For all the ‘Treatment’ and ‘Viral Suppression’ indicators (except tx_ml_outcomes()
, which should be use with tx_ml()
), you have control over the level of action (state or facility) by supplying to the states
and/or facilities
arguments the values of interest . For more than one state or facility, combine the values with the c()
e.g.
## subset clients that have medication appointment in between January and March of 2021 in
## and are also due for viral load
ndr_example %>%
tx_appointment(from = "2022-01-01",
to = "2022-03-31",
) %>%
tx_vl_eligible(sample = TRUE)
#> # A tibble: 0 x 52
#> # ... with 52 variables: ip <fct>, state <fct>, lga <fct>, facility <fct>,
#> # datim_code <fct>, sex <fct>, patient_identifier <chr>,
#> # hospital_number <chr>, date_of_birth <date>, age_at_art_initiation <dbl>,
#> # current_age <dbl>, art_start_date <date>, art_start_date_source <fct>,
#> # last_drug_pickup_date <date>, last_drug_pickup_date_q1 <date>,
#> # last_drug_pickup_date_q2 <date>, last_drug_pickup_date_q3 <date>,
#> # last_drug_pickup_date_q4 <date>, last_regimen <fct>, ...
You might want to generate a summary table of all the indicators you have pulled out. The summarise_ndr()
(or summarize_ndr()
) allows you to do this with ease.
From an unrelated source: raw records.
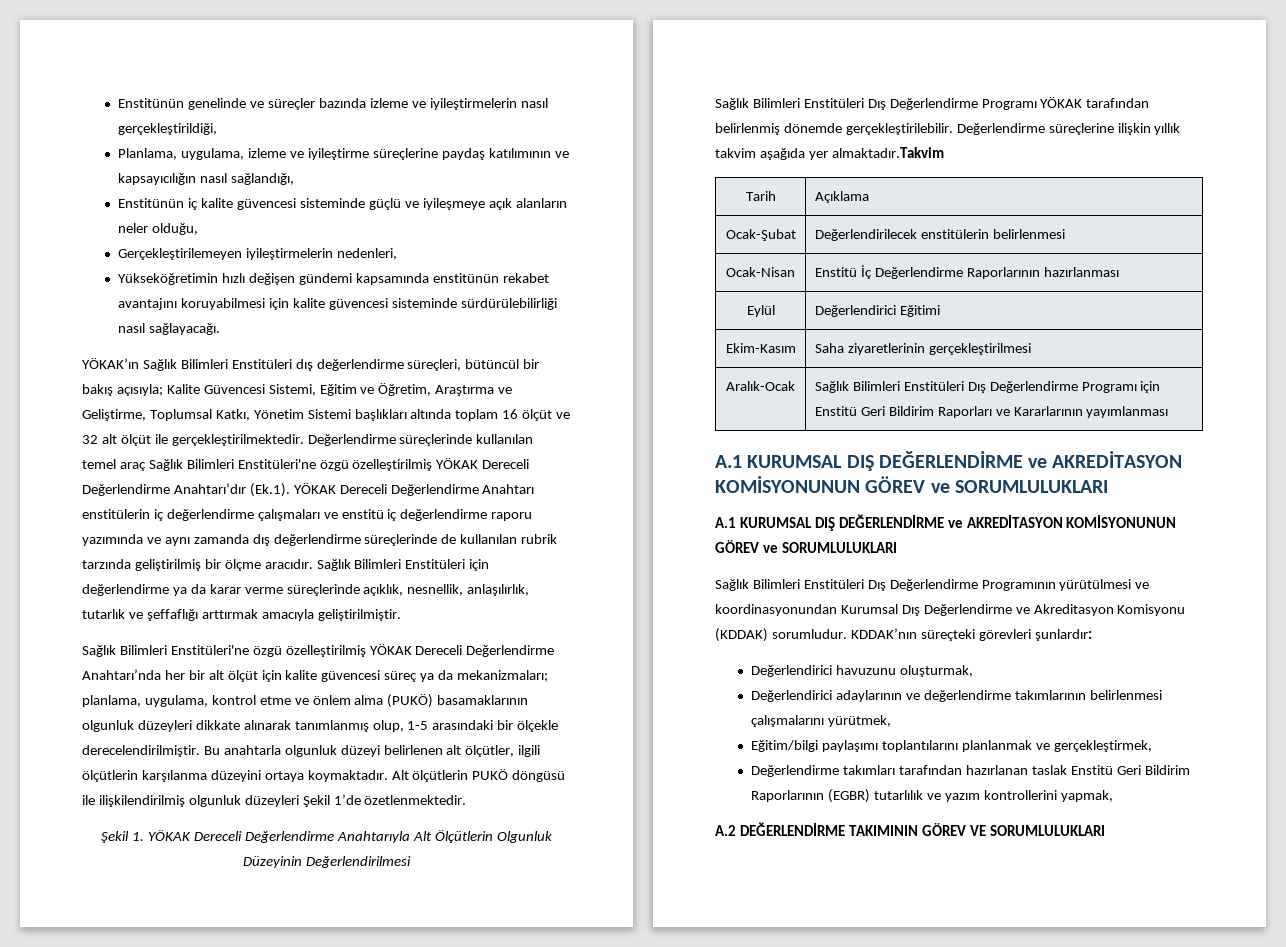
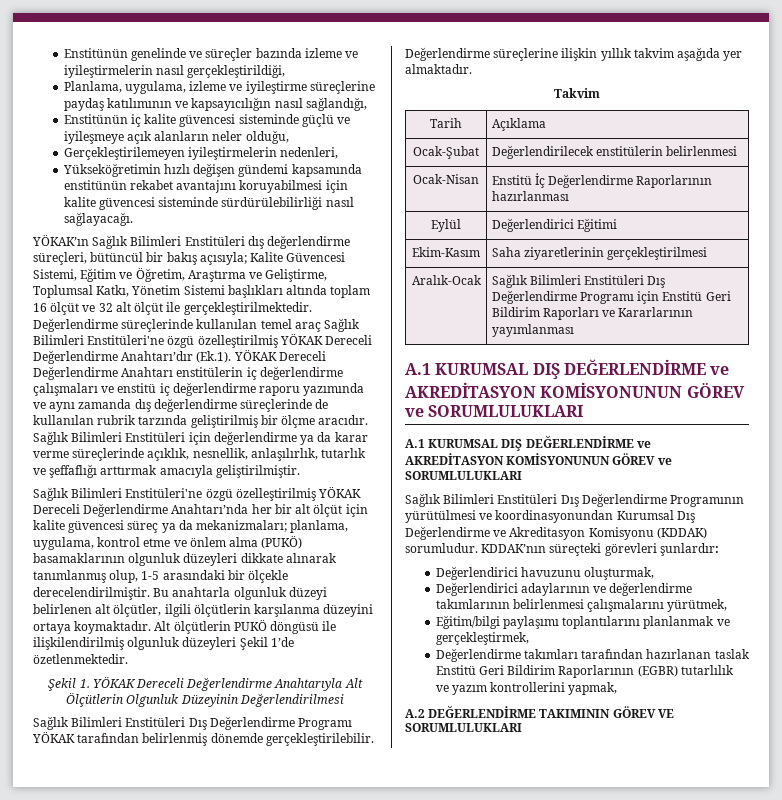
- Değerlendirme süreçlerine ilişkin yıllık takvim aşağıda yer almaktadır.Takvim
+ Değerlendirme süreçlerine ilişkin yıllık takvim aşağıda yer almaktadır.
+ Takvim

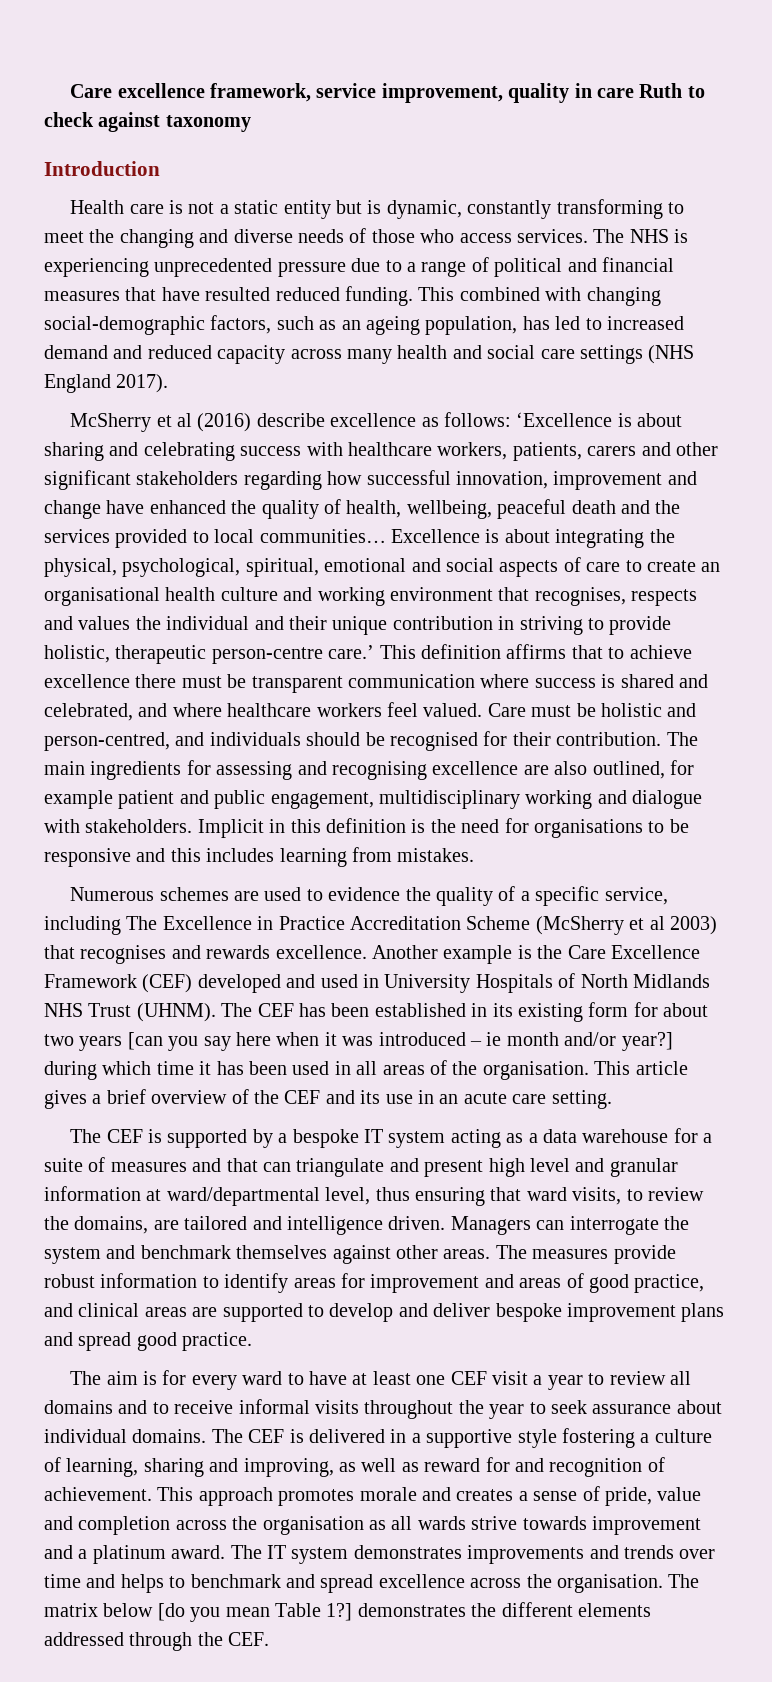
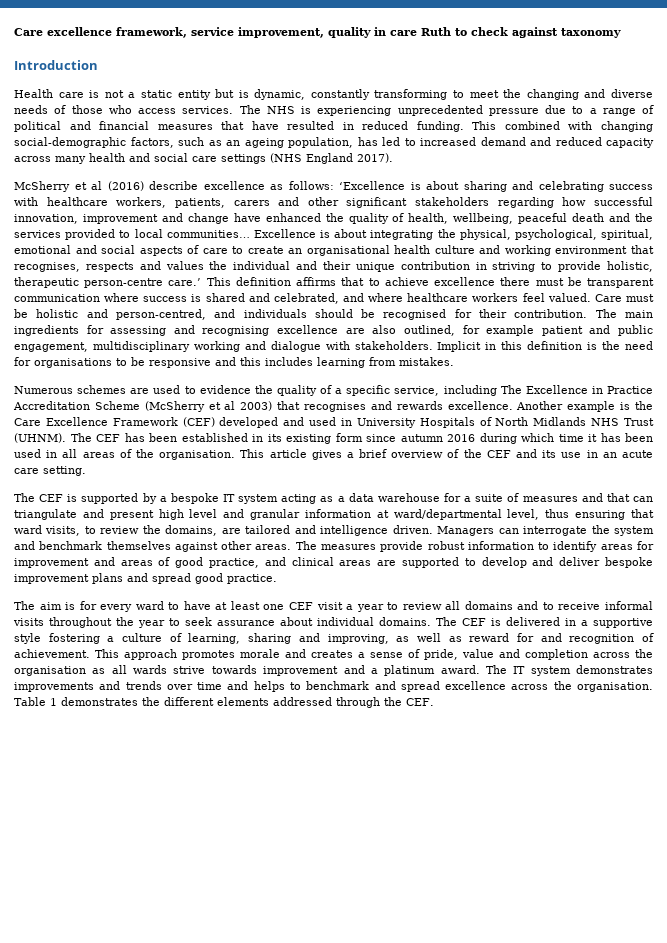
- The NHS is experiencing unprecedented pressure due to a range of political and financial measures that have resulted reduced funding.
+ The NHS is experiencing unprecedented pressure due to a range of political and financial measures that have resulted in reduced funding.
- The CEF has been established in its existing form for about two years [can you say here when it was introduced – ie month and/or year?] during which time it has been used in all areas of the organisation.
+ The CEF has been established in its existing form since autumn 2016 during which time it has been used in all areas of the organisation.
- The matrix below [do you mean Table 1?] demonstrates the different elements addressed through the CEF.
+ Table 1 demonstrates the different elements addressed through the CEF.

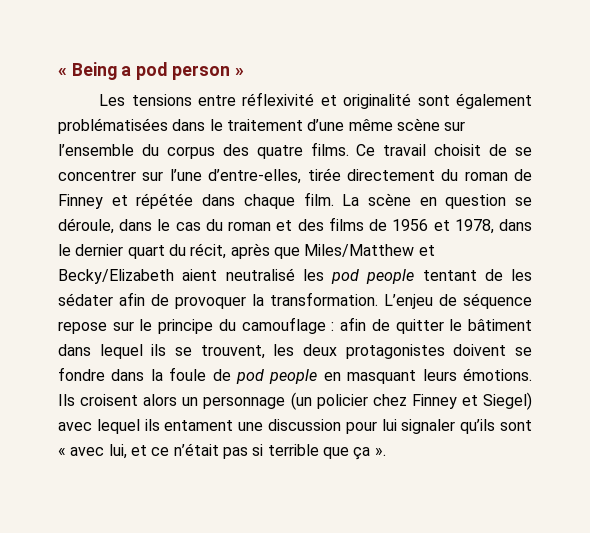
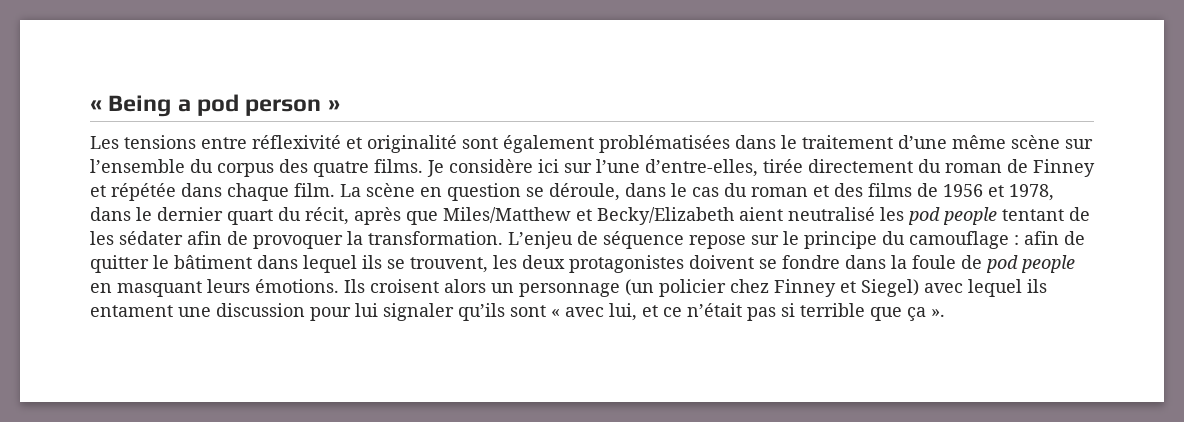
- Ce travail choisit de se concentrer sur l’une d’entre-elles, tirée directement du roman de Finney et répétée dans chaque film.
+ Je considère ici sur l’une d’entre-elles, tirée directement du roman de Finney et répétée dans chaque film.

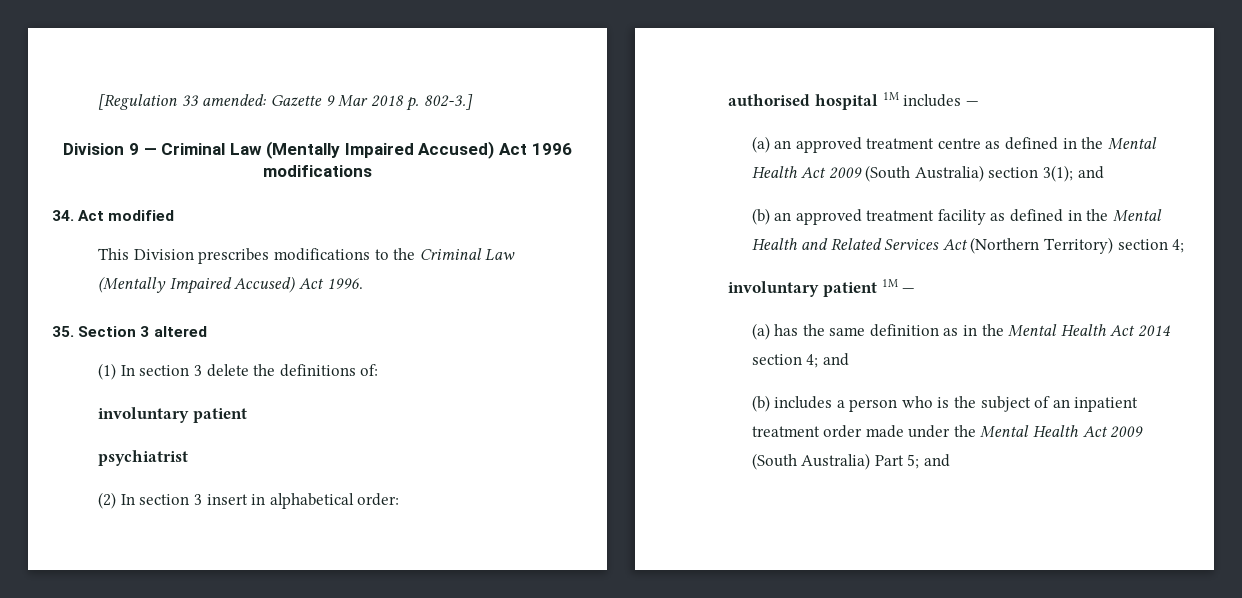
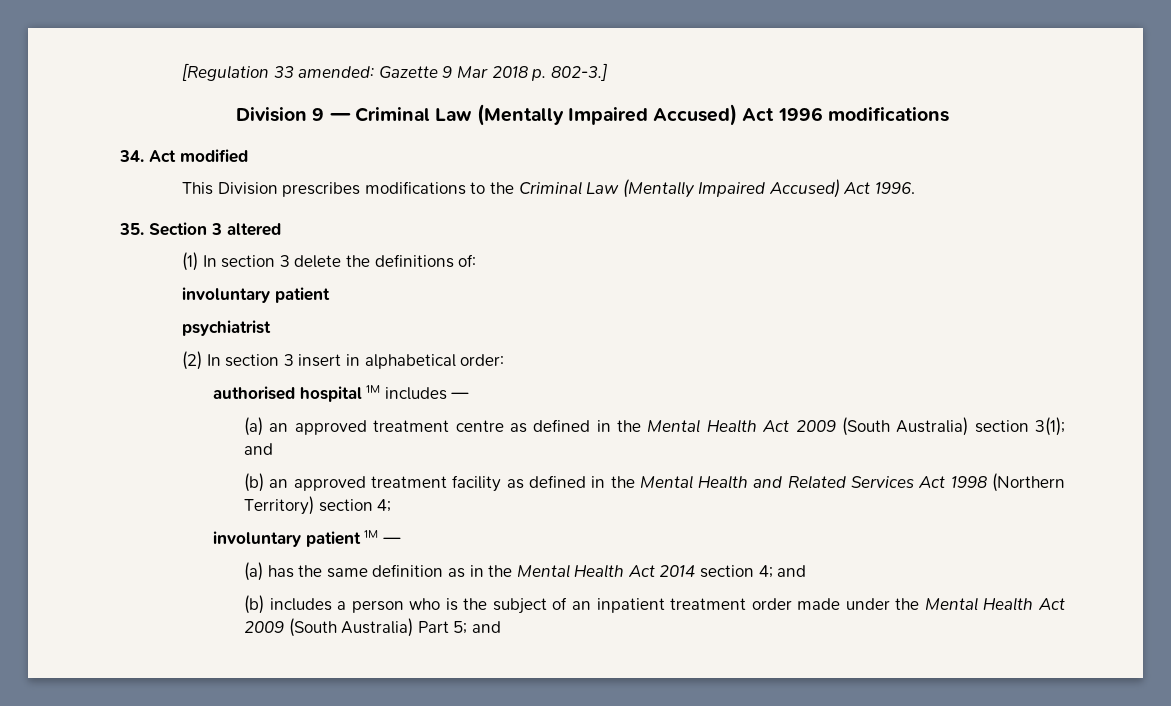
- (b) an approved treatment facility as defined in the Mental Health and Related Services Act (Northern Territory) section 4;
+ (b) an approved treatment facility as defined in the Mental Health and Related Services Act 1998 (Northern Territory) section 4;

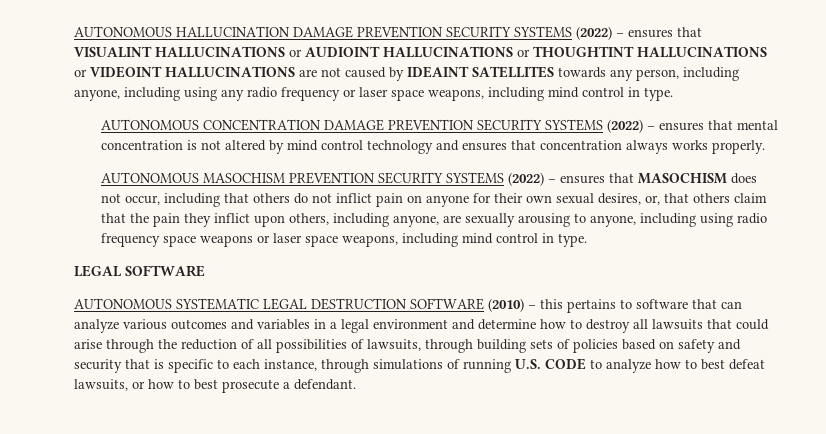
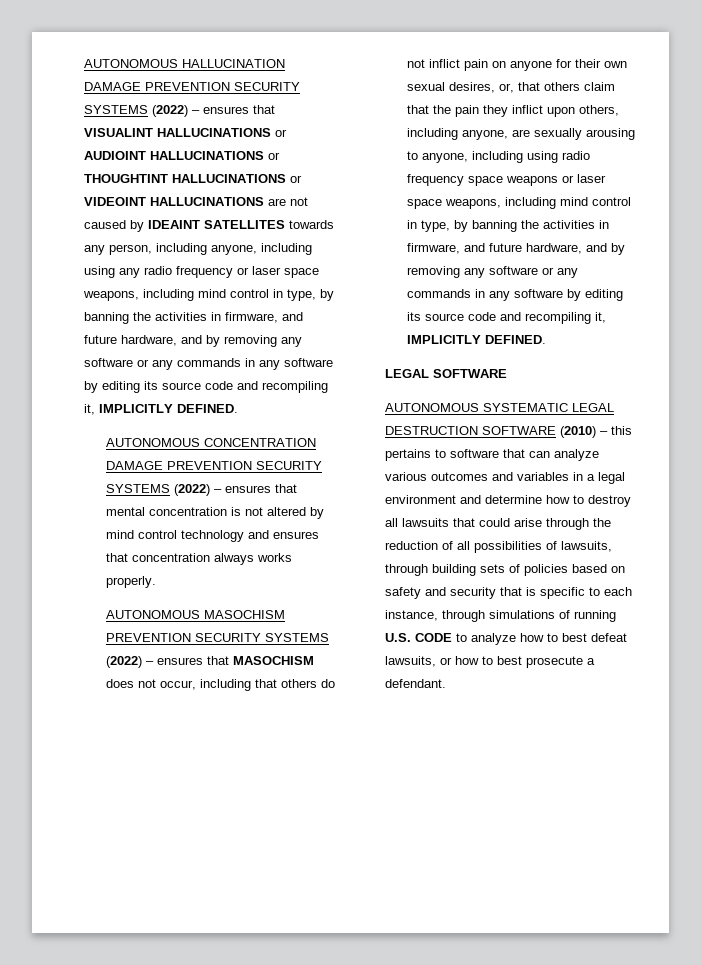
- AUTONOMOUS HALLUCINATION DAMAGE PREVENTION SECURITY SYSTEMS (2022) – ensures that VISUALINT HALLUCINATIONS or AUDIOINT HALLUCINATIONS or THOUGHTINT HALLUCINATIONS or VIDEOINT HALLUCINATIONS are not caused by IDEAINT SATELLITES towards any person, including anyone, including using any radio frequency or laser space weapons, including mind control in type.
+ AUTONOMOUS HALLUCINATION DAMAGE PREVENTION SECURITY SYSTEMS (2022) – ensures that VISUALINT HALLUCINATIONS or AUDIOINT HALLUCINATIONS or THOUGHTINT HALLUCINATIONS or VIDEOINT HALLUCINATIONS are not caused by IDEAINT SATELLITES towards any person, including anyone, including using any radio frequency or laser space weapons, including mind control in type, by banning the activities in firmware, and future hardware, and by removing any software or any commands in any software by editing its source code and recompiling it, IMPLICITLY DEFINED.
- AUTONOMOUS MASOCHISM PREVENTION SECURITY SYSTEMS (2022) – ensures that MASOCHISM does not occur, including that others do not inflict pain on anyone for their own sexual desires, or, that others claim that the pain they inflict upon others, including anyone, are sexually arousing to anyone, including using radio frequency space weapons or laser space weapons, including mind control in type.
+ AUTONOMOUS MASOCHISM PREVENTION SECURITY SYSTEMS (2022) – ensures that MASOCHISM does not occur, including that others do not inflict pain on anyone for their own sexual desires, or, that others claim that the pain they inflict upon others, including anyone, are sexually arousing to anyone, including using radio frequency space weapons or laser space weapons, including mind control in type, by banning the activities in firmware, and future hardware, and by removing any software or any commands in any software by editing its source code and recompiling it, IMPLICITLY DEFINED.

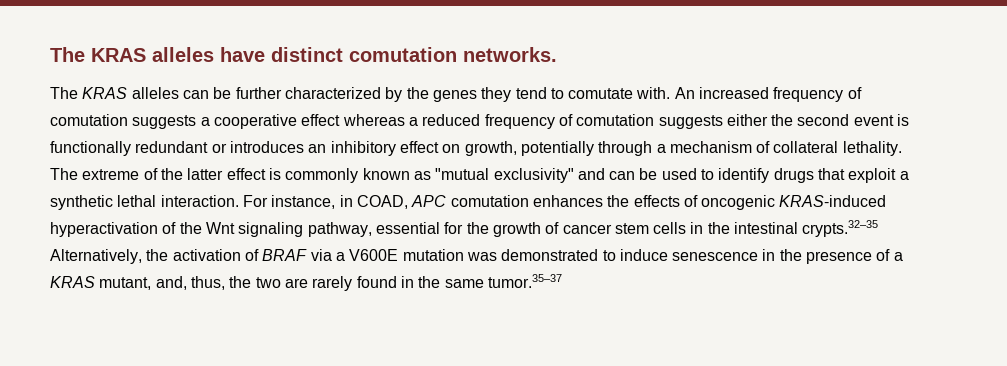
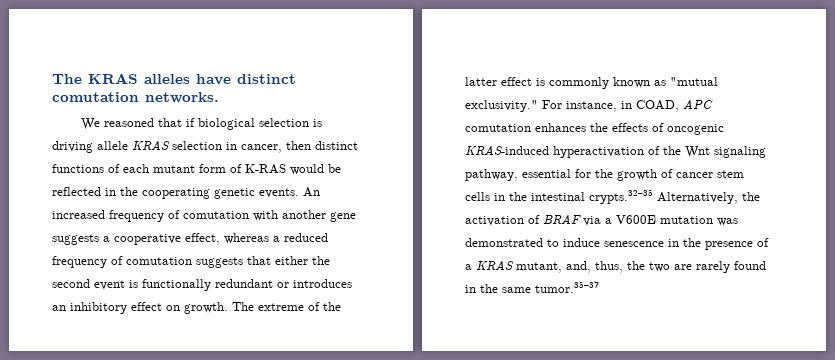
- The KRAS alleles can be further characterized by the genes they tend to comutate with.
+ We reasoned that if biological selection is driving allele KRAS selection in cancer, then distinct functions of each mutant form of K-RAS would be reflected in the cooperating genetic events.
- An increased frequency of comutation suggests a cooperative effect whereas a reduced frequency of comutation suggests either the second event is functionally redundant or introduces an inhibitory effect on growth, potentially through a mechanism of collateral lethality.
+ An increased frequency of comutation with another gene suggests a cooperative effect, whereas a reduced frequency of comutation suggests that either the second event is functionally redundant or introduces an inhibitory effect on growth.
- The extreme of the latter effect is commonly known as "mutual exclusivity" and can be used to identify drugs that exploit a synthetic lethal interaction.
+ The extreme of the latter effect is commonly known as "mutual exclusivity."

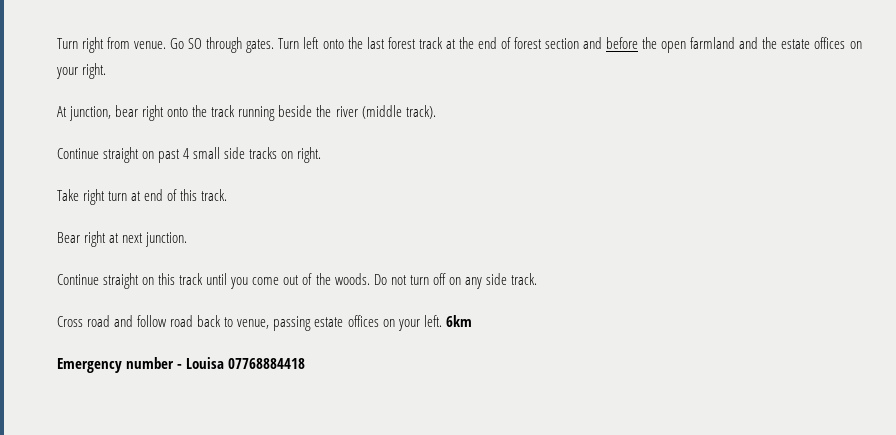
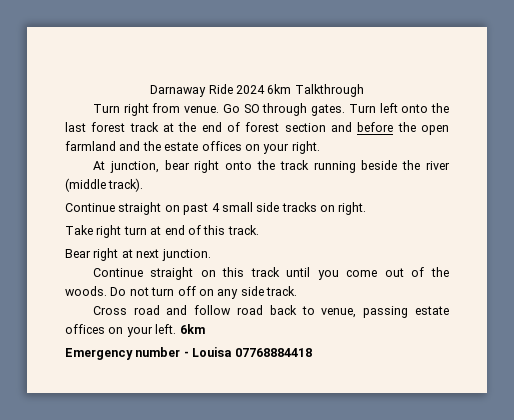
+ Darnaway Ride 2024 6km Talkthrough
It accepts all the line-lists you are interested in creating a summary table for, the level at which you want the summary to be created (country/ip, state or facility), and the names you want to give to each of your summary column.
## generates line-list of TX_NEW between July and December 2021
new <- tx_new(ndr_example, from = "2021-07-01", to = "202112-31")
## generates line-list of currently active clients
curr <- tx_curr(ndr_example)
## generates line-list of clients who were active at the beginning of the October but inactive at end of December 2021
ml <- tx_ml(new_data = ndr_example, from = "2021-10-01", to = "2021-12-31")
summarise_ndr(new, curr, ml,
level = "state",
names = c("tx_new", "tx_curr", "tx_ml"))
#> # A tibble: 4 x 5
#> ip state tx_new tx_curr tx_ml
#> <chr> <chr> <int> <int> <int>
#> 1 Total - 0 27020 0
#> 2 IP_name State 1 0 5645 0
#> 3 IP_name State 2 0 7929 0
#> 4 IP_name State 3 0 13446 0
The disaggregate()
allows you to summarise an indicator of interest into finer details based on “current_age”, “sex” “pregnancy_status”, “art_duration”, “months_dispensed (of ARV)” or “age_sex”. These are supplied to the by
parameter of the function. The default disaggregates the variable of interest at the level of “states” but can also do this at “country/ip”, “lga” or “facility” level when any of this is supplied to the level
parameter.
## generates line-list of TX_NEW between July and September 2021
new_clients <- tx_new(ndr_example, from = "2021-07-01", to = "2021-09-30")
disaggregate(new_clients,
by = "current_age", pivot_wide = FALSE)
#> # A tibble: 65 x 4
#> ip state current_age number
#> <chr> <chr> <chr> <int>
#> 1 IP_name State 1 <1 0
#> 2 IP_name State 1 1-4 0
#> 3 IP_name State 1 5-9 0
#> 4 IP_name State 1 10-14 0
#> 5 IP_name State 1 15-19 0
#> 6 IP_name State 1 20-24 0
#> 7 IP_name State 1 25-29 0
#> 8 IP_name State 1 30-34 0
#> 9 IP_name State 1 35-39 0
#> 10 IP_name State 1 40-44 0
#> # ... with 55 more rows
## disaggregate 'TX_CURR' by sex
ndr_example %>%
tx_curr() %>%
disaggregate(by = "sex")
#> # A tibble: 5 x 5
#> ip state Male Female unknown
#> <chr> <chr> <int> <int> <int>
#> 1 IP_name "State 1" 1661 3984 0
#> 2 IP_name "State 2" 2335 5594 0
#> 3 IP_name "State 3" 5894 7552 0
#> 4 IP_name "" 0 0 0
#> 5 Total "-" 9890 17130 0
Please note that the tidyndr project is released with a Contributor Code of Conduct. By contributing to this project, you agree to abide by its terms.